To Furie, the NFT realm is about more than coin. During the era of Donald Trump, extremist social media users adapted Pepe so often that the Anti-Defamation League deemed it a hate symbol. But the exploding world of crypto-art is allowing the cartoonist to reclaim a character who was never meant to stand for much beyond love, peace, hedonism and altered-state chillaxin’.

“The NFT world is new, and there are a lot of optimistic people creating cool things,” Furie says of his interest in exploring non-fungible tokens — unique digital files whose origins and ownership can be verified.“Pepe does not have the baggage here that he does in the ‘real world,’ and I like working with utopians and optimistic freethinkers. There are so many possibilities.”

(12) A SCHULZ CURIOSITY. Cavna has also written: “Three ‘lost’ Charles Schulz strips have been rediscovered. Do they show the adult Lucy Van Pelt?”To some, they resemble “Peanuts” characters — if Charlie Brown and the gang had ever grown up.

These rare curiosities intrigue and baffle even the experts. “They’re a puzzle to me,” says Jean Schulz, wife of the late cartoonist Charles M. Schulz, who drew them.

They are the seven black-and-white works of comic art from the mid-’50s collectively called the “Hagemeyer” strips. Four of them have appeared in books. The three other “lost” strips were found and purchased at auction in May 2020— but have never been widely published, according to the Charles M. Schulz Museum and Research Center.

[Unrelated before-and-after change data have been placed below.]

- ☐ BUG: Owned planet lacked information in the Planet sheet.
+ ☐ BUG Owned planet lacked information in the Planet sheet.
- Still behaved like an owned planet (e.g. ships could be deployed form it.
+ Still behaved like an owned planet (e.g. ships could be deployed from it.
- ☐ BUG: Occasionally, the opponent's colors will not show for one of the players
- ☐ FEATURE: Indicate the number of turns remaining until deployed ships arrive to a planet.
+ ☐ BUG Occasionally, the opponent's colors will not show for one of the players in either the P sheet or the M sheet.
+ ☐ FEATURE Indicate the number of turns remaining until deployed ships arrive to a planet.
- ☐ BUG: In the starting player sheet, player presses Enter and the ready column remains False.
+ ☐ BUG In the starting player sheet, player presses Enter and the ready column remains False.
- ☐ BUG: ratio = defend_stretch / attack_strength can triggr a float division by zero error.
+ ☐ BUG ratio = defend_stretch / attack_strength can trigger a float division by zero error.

(13) IT’S IMPOSSIBLE. [Item by SF Concatenation’s Jonathan Cowie.] From this week’s Nature: “First Nuclear Test Created Impossible ‘Quasicrystals’”.

SF is full of exotic substances from Cavorite to Corbomite. Now it has been discovered that the world’s first nuclear bomb test created ‘impossible’ quasicrystals.

The previously unknown structure, made of iron, silicon, copper and calcium, probably formed from the fusion of vaporised desert sand and copper cables. Quasicrystals contain building blocks made up of arrangements of atoms that — unlike those in ordinary crystals — do not repeat in a regular, brickwork-like pattern. They have symmetries that were once considered impossible.

Materials scientist Daniel Shechtman first discovered such an impossible symmetry in a synthetic alloy in 1982. He won the 2011 Nobel Prize in Chemistry for the discovery. In subsequent years, materials scientists synthesised many types of quasicrystal,
expanding the range of possible symmetries. In the aftermath of the Trinity test — the first detonation of a nuclear bomb in 1945 researchers found a field of greenish glassy material that had formed from the liquefaction of desert sand. They dubbed this trinitite. The bomb had been detonated on top of a 30-metre-high tower laden with sensors and their cables. As a result, some of the trinitite had reddish inclusions: it was a fusion of natural material with copper from the transmission lines. The quasicrystal recently found from this trinitite has the same kind of icosahedral symmetry as the one in Shechtman’s original discovery.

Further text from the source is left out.